A la suite d'un arrêt de la Cour, la Russie a l'obligation non seulement de verser les compensations financières et les honoraires juridiques octroyés par la Cour, mais aussi de mettre en œuvre des mesures dans chaque cas individuel pour porter remède aux violations, et d'adopter des changements législatifs et de politique (désignés également comme mesures générales) pour empêcher des violations similaires de se reproduire. La Russie a généralement payé en temps opportun les compensations et frais juridiques alloués par les décisions de la Cour européenne sur la Tchétchénie. Toutefois, ce pays n'a pas exécuté de façon significative l'essentiel de ces jugements : la Russie n'a pas garanti des enquêtes efficaces et n'a pas traduit les coupables en justice.

Human Rights Watch a entrepris des recherches en juillet et août 2009 pour examiner l'exécution par la Russie des arrêts de la Cour européenne sur la Tchétchénie, en conduisant des entretiens auprès des requérants et en étudiant les documents juridiques s'y rapportant.
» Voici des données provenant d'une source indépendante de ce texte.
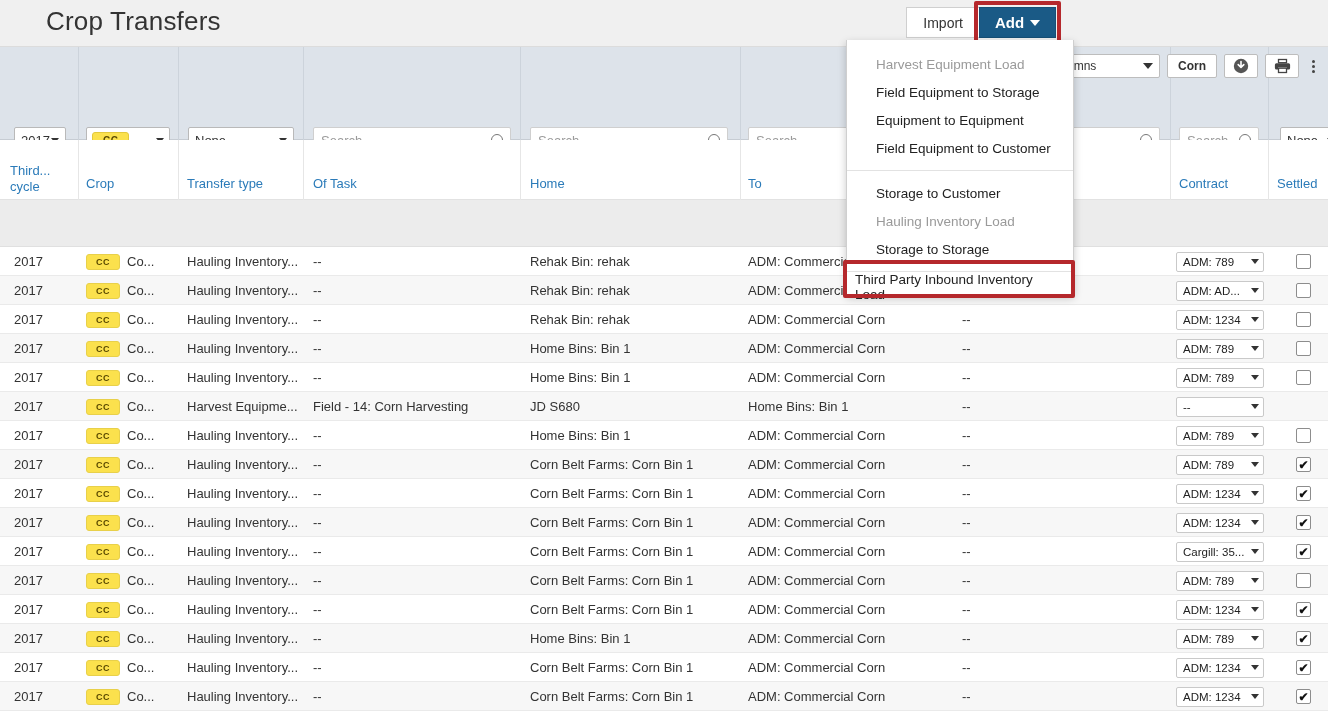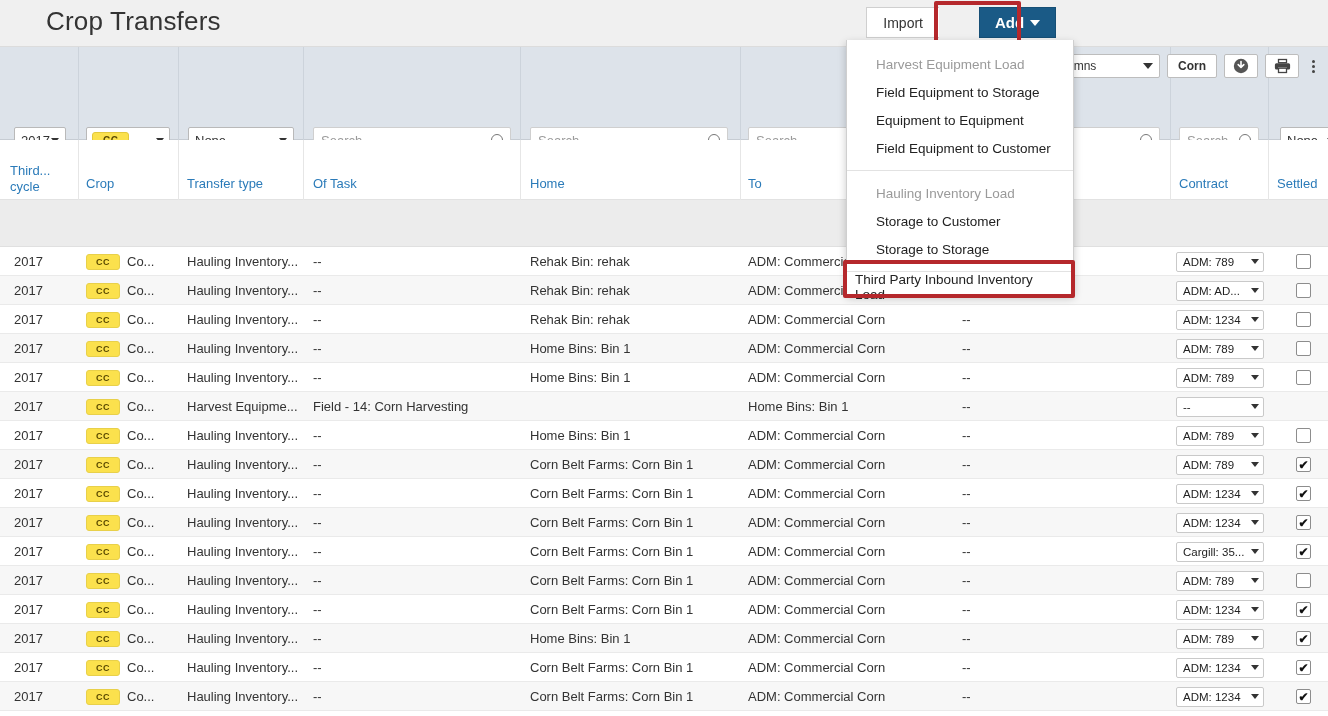--- a/index.html
+++ b/index.html
@@ -31,21 +31,21 @@
     font-size:14px; color:#333; cursor:pointer;
   }
   .add-wrap{ position:relative; }
   .add-hl{
     position:absolute; left:-5px; top:-6px; width:87px; height:44px;
     border:4px solid #b5282c; border-radius:2px; pointer-events:none;
   }
   .btn-add{
     height:31px; width:77px; display:flex; align-items:center; justify-content:center; gap:6px;
     background:#1a5a86; border:1px solid #164f76; color:#fff;
-    font-size:15px; font-weight:bold; cursor:pointer;margin-left:40px;
+    font-size:15px; font-weight:bold; cursor:pointer;
   }
   .caret-down{
     width:0;height:0;border-left:5px solid transparent;border-right:5px solid transparent;
     border-top:6px solid #fff; display:inline-block;
   }
 
   
   #toolband{
     position:absolute; left:0; top:47px; width:1328px; height:93px;
     background:#dde3ea; border-bottom:1px solid #c6ccd3;
@@ -389,20 +389,21 @@
       </div>
     </div>
     <div class="row alt">
       <div class="cell" style="left: 14px; width: 60px;">2017</div>
       <div class="cell" style="left: 86px; width: 88px;">
         <span class="pill">CC</span>
         <span>Co...</span>
       </div>
       <div class="cell" style="left: 187px; width: 112px;">Harvest Equipme...</div>
       <div class="cell" style="left: 313px; width: 200px;">Field - 14: Corn Harvesting</div>
+      <div class="cell" style="left: 530px; width: 205px;">JD S680</div>
       <div class="cell" style="left: 748px; width: 200px;">Home Bins: Bin 1</div>
       <div class="cell" style="left: 962px; width: 60px;">--</div>
       <div class="cell" style="left: 1176px; width: 92px;">
         <div class="contract-sel">
           <span>--</span>
           <span class="tri"></span>
         </div>
       </div>
       <div class="cell" style="left: 1296px; width: 20px;"></div>
     </div>
@@ -634,19 +635,19 @@
     </div>
   </div>
 
 <div id="addmenu">
   <div class="mspace"></div>
   <div class="mi hdr">Harvest Equipment Load</div>
   <div class="mi">Field Equipment to Storage</div>
   <div class="mi">Equipment to Equipment</div>
   <div class="mi">Field Equipment to Customer</div>
   <div class="msep"></div>
+  <div class="mi">Storage to Customer</div>
   <div class="mi hdr">Hauling Inventory Load</div>
-  <div class="mi">Storage to Customer</div>
   <div class="mi">Storage to Storage</div>
   <div class="msep"></div>
   <div class="mi last">Third Party Inbound Inventory Load</div>
   <div class="menu-hl"></div>
 </div>
 
 </body></html>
Ce rapport, s'appuyant sur des éléments liés à 33 affaires, décrit les problèmes qui ont affecté les enquêtes russes sur ces affaires après que les arrêts de la Cour européenne ont été rendus.
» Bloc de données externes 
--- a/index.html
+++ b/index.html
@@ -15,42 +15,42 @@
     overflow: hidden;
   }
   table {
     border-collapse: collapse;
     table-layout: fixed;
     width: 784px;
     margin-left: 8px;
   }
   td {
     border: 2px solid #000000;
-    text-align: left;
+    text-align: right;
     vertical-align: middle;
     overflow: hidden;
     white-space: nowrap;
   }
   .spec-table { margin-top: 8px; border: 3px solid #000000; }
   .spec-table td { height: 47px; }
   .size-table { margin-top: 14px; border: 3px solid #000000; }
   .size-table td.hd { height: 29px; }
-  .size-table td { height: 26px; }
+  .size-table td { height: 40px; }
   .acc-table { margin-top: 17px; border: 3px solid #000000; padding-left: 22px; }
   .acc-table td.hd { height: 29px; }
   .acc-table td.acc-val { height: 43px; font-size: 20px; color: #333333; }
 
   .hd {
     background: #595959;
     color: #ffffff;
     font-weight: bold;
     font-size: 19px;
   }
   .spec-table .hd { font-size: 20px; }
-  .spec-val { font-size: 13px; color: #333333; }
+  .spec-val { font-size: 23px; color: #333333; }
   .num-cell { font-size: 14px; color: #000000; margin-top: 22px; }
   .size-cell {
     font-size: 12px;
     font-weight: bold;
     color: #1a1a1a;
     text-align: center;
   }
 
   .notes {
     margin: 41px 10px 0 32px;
Tout d'abord, et c'est là le plus important, à la date de la publication de ce rapport aucun coupable dans aucune de ces affaires n'a été traduit en justice, même dans les affaires où la Cour a constaté que les coupables étaient connus, et dans certains cas les a même nommés dans ses jugements. Parmi les autres problèmes, le rapport note : le manque d'information par l'Etat aux parties lésées à propos des enquêtes ; le défaut d'accès aux dossiers criminels ; des retards inexplicables dans les enquêtes ; et des obstacles juridiques empêchant les enquêteurs d'accéder à des éléments de preuve clés détenus par les services de sécurité ou l'armée russes. Ces mêmes défaillances ont affecté les enquêtes antérieures portant sur des exactions commises en Tchétchénie et ont conduit la Cour à constater des violations relatives aux enquêtes.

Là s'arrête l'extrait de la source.